Drogoman senher, s’eu agues bon destrier,
En fol plag foran intrat tuit3 mei guerrier...
La terra crotla per aqui on eu vau.

Ce sont là des vers de chanson de geste, ayant à l’hémistiche une syllabe atone qui ne compte pas dans la mesure. M. Bartsch signale justement ce fait (voy. sa préface, p. lxxiii) comme tout à fait excep tionnel. En réalité, c’est une faute des mss. auxquels il s’est fié. M. Bartsch lui-même a cité (Préface, l. /.) toute une série de vers qui présentent exactement la même coupe que le premier vers de mon texte : Drogoman seiner | s’agues bon destrier. D’une façon générale on peut dire que P. Vidal, bien qu’il observe en général la règle qui dans les vers décasyllabiques, place l’hémistiche après la quatrième syllabe, coupe souvent son vers après la cinquième ou même après la sixième, sans jamais admettre (ce que font les chansons de geste) une syllabe atone en surcroît à l’hémistiche.

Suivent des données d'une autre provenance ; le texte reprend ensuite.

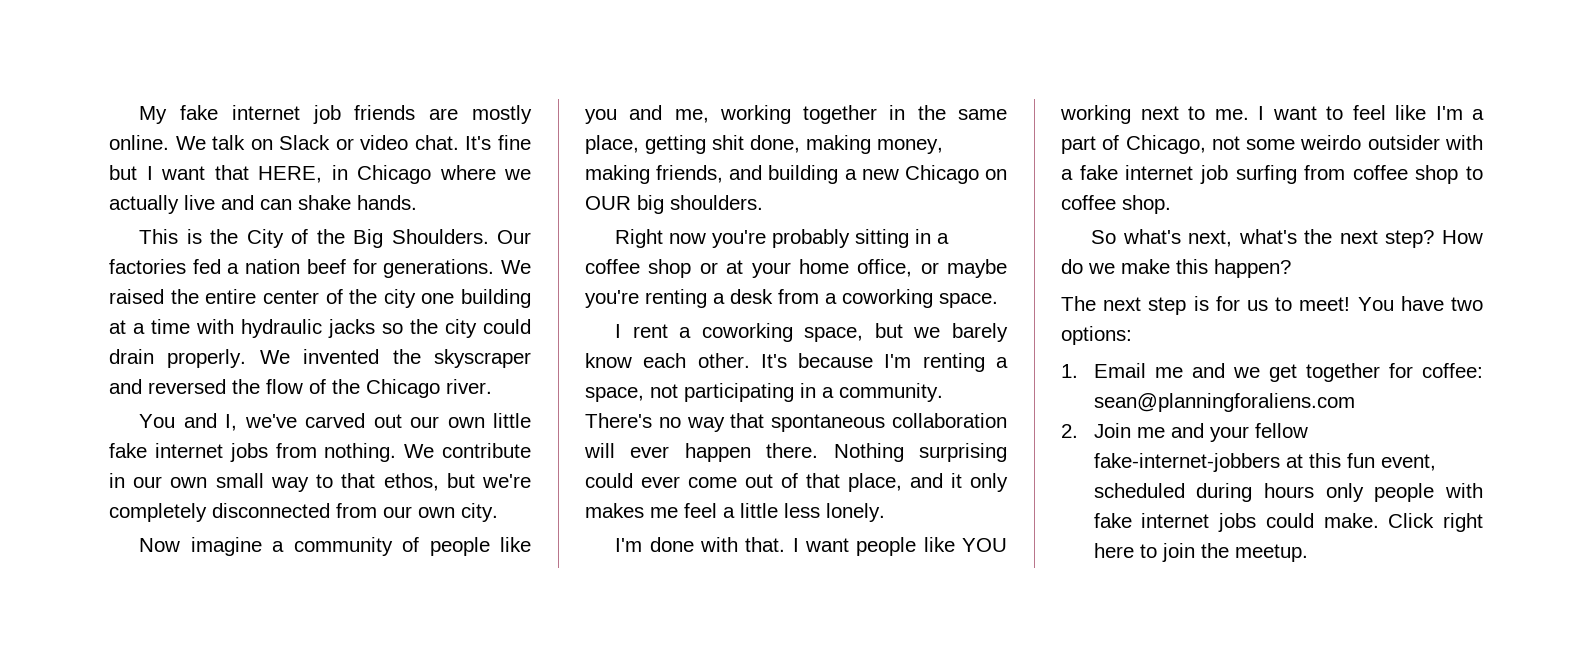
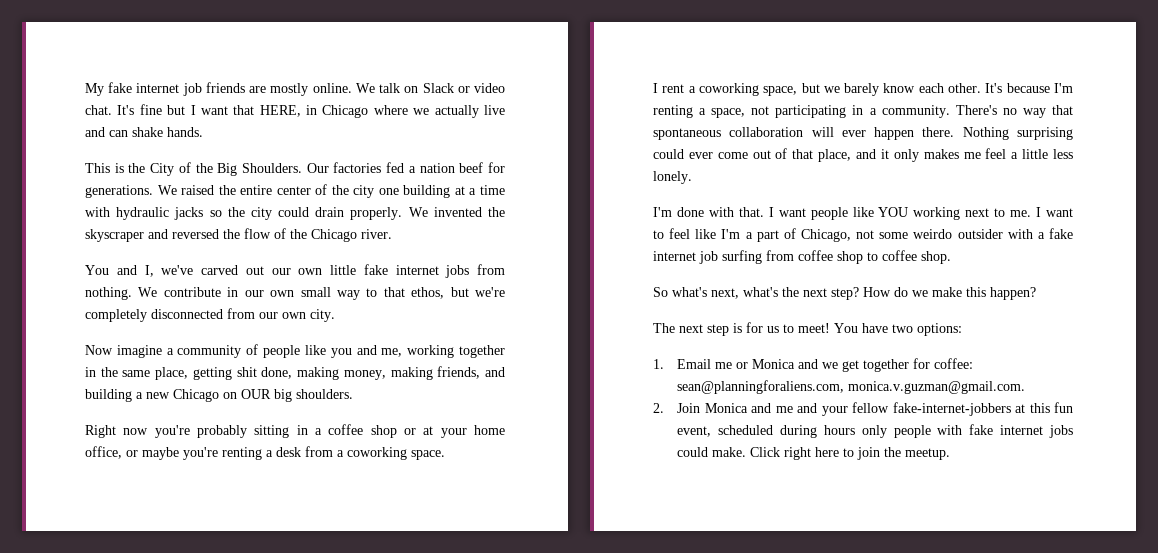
(1183, 372) none -> [736,359,796,369] or Monica
[1093,393,1355,412] sean@planningforaliens.com -> [677,380,1026,394] sean@planningforaliens.com, monica.v.guzman@gmail.com.
(1131, 430) none -> [704,403,772,413] Monica and

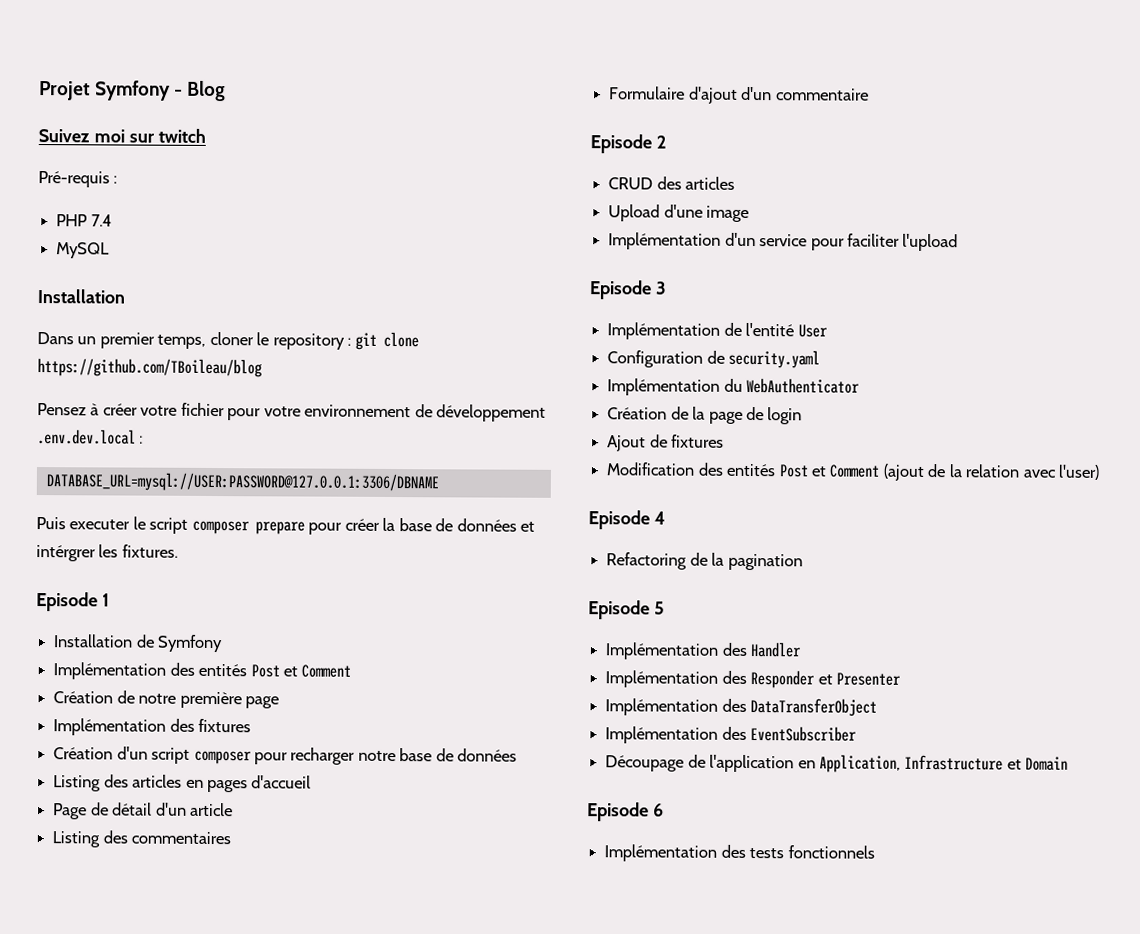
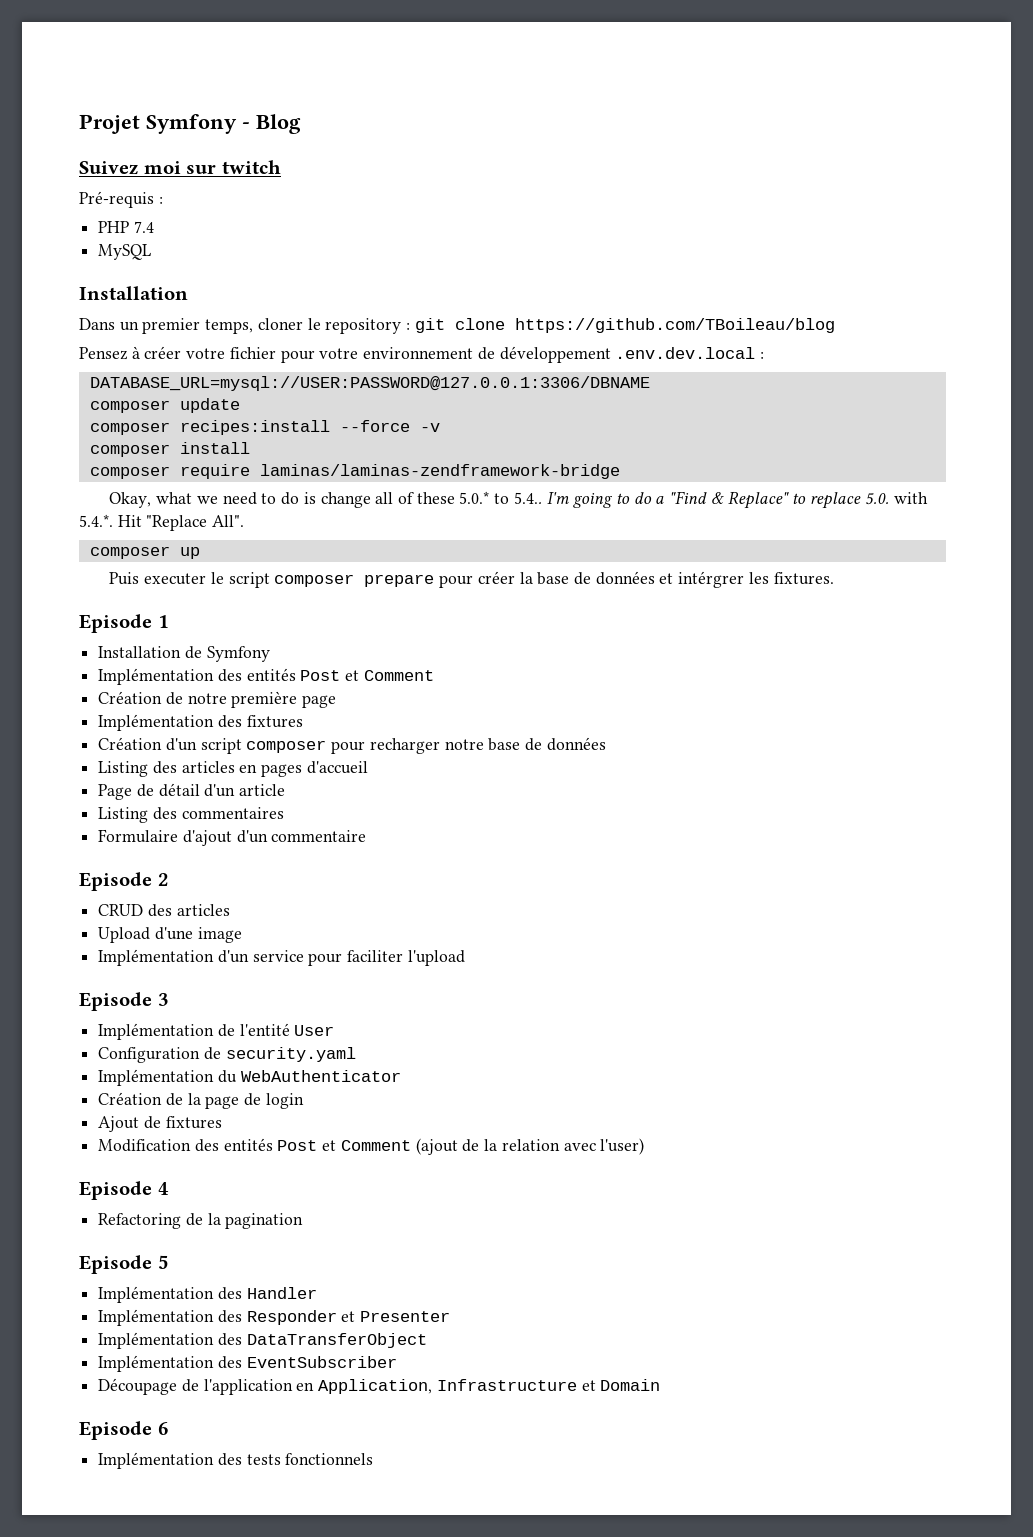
(439, 482) none -> [89,398,240,413] [89,420,440,435] [89,442,250,457] [89,464,620,479] [109,491,928,509] [79,514,245,531] [89,546,200,559] // composer update // composer recipes:install --force -v // composer install // composer require laminas/laminas-zendframework-bridge // Okay, what we need to do is change all of these 5.0.* to 5.4.. I'm going to do a "Find & Replace" to replace 5.0. with 5.4.*. Hit "Replace All". // composer up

1 Doblier est ici une expression proverbiale, dont le sens général , au moins, est assez clair. Peut-être faudrait-il adopter la leçon de B a doblier ; cf. ces vers de la chanson de la croisade d’Albigeois (7888-90) :

Senher coms de Montfort, cent merces vos refer
Car en tant pauca d’ora m’avetz fait thesaurier
De l’aver de Tholoza quem donatz a doblier.

2. Je traduis d’après la correction proposée en note.
3. Tuit dans le texte (p. 60), mais li dans la préface (p. lxxiii).